⟨

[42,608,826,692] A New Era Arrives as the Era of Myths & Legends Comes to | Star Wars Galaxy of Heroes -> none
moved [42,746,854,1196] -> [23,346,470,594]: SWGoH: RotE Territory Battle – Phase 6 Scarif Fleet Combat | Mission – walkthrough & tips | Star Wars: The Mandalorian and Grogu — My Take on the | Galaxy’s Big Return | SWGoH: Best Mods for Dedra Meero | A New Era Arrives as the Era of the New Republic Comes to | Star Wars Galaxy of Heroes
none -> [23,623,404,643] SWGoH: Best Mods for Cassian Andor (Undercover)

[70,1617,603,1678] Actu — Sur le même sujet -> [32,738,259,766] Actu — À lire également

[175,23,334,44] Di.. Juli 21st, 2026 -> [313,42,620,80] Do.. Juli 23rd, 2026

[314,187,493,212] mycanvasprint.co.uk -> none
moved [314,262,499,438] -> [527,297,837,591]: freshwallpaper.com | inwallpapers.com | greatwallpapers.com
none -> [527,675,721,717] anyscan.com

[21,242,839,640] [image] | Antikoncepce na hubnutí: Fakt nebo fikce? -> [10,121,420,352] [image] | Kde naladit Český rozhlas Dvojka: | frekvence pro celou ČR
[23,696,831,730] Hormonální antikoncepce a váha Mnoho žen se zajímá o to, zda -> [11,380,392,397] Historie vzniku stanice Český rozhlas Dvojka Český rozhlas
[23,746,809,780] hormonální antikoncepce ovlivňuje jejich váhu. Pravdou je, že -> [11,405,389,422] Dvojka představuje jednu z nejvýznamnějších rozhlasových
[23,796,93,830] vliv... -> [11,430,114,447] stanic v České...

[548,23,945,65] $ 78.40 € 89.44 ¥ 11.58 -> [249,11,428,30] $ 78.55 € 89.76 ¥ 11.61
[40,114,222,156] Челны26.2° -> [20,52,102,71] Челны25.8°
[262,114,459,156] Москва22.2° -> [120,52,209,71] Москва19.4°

⟩

The answer should hold only the lines from the start of the records above through the line containing "[40,114,222,156] Челны26.2° ->", each set down exactly.

[42,608,826,692] A New Era Arrives as the Era of Myths & Legends Comes to | Star Wars Galaxy of Heroes -> none
moved [42,746,854,1196] -> [23,346,470,594]: SWGoH: RotE Territory Battle – Phase 6 Scarif Fleet Combat | Mission – walkthrough & tips | Star Wars: The Mandalorian and Grogu — My Take on the | Galaxy’s Big Return | SWGoH: Best Mods for Dedra Meero | A New Era Arrives as the Era of the New Republic Comes to | Star Wars Galaxy of Heroes
none -> [23,623,404,643] SWGoH: Best Mods for Cassian Andor (Undercover)

[70,1617,603,1678] Actu — Sur le même sujet -> [32,738,259,766] Actu — À lire également

[175,23,334,44] Di.. Juli 21st, 2026 -> [313,42,620,80] Do.. Juli 23rd, 2026

[314,187,493,212] mycanvasprint.co.uk -> none
moved [314,262,499,438] -> [527,297,837,591]: freshwallpaper.com | inwallpapers.com | greatwallpapers.com
none -> [527,675,721,717] anyscan.com

[21,242,839,640] [image] | Antikoncepce na hubnutí: Fakt nebo fikce? -> [10,121,420,352] [image] | Kde naladit Český rozhlas Dvojka: | frekvence pro celou ČR
[23,696,831,730] Hormonální antikoncepce a váha Mnoho žen se zajímá o to, zda -> [11,380,392,397] Historie vzniku stanice Český rozhlas Dvojka Český rozhlas
[23,746,809,780] hormonální antikoncepce ovlivňuje jejich váhu. Pravdou je, že -> [11,405,389,422] Dvojka představuje jednu z nejvýznamnějších rozhlasových
[23,796,93,830] vliv... -> [11,430,114,447] stanic v České...

[548,23,945,65] $ 78.40 € 89.44 ¥ 11.58 -> [249,11,428,30] $ 78.55 € 89.76 ¥ 11.61
[40,114,222,156] Челны26.2° -> [20,52,102,71] Челны25.8°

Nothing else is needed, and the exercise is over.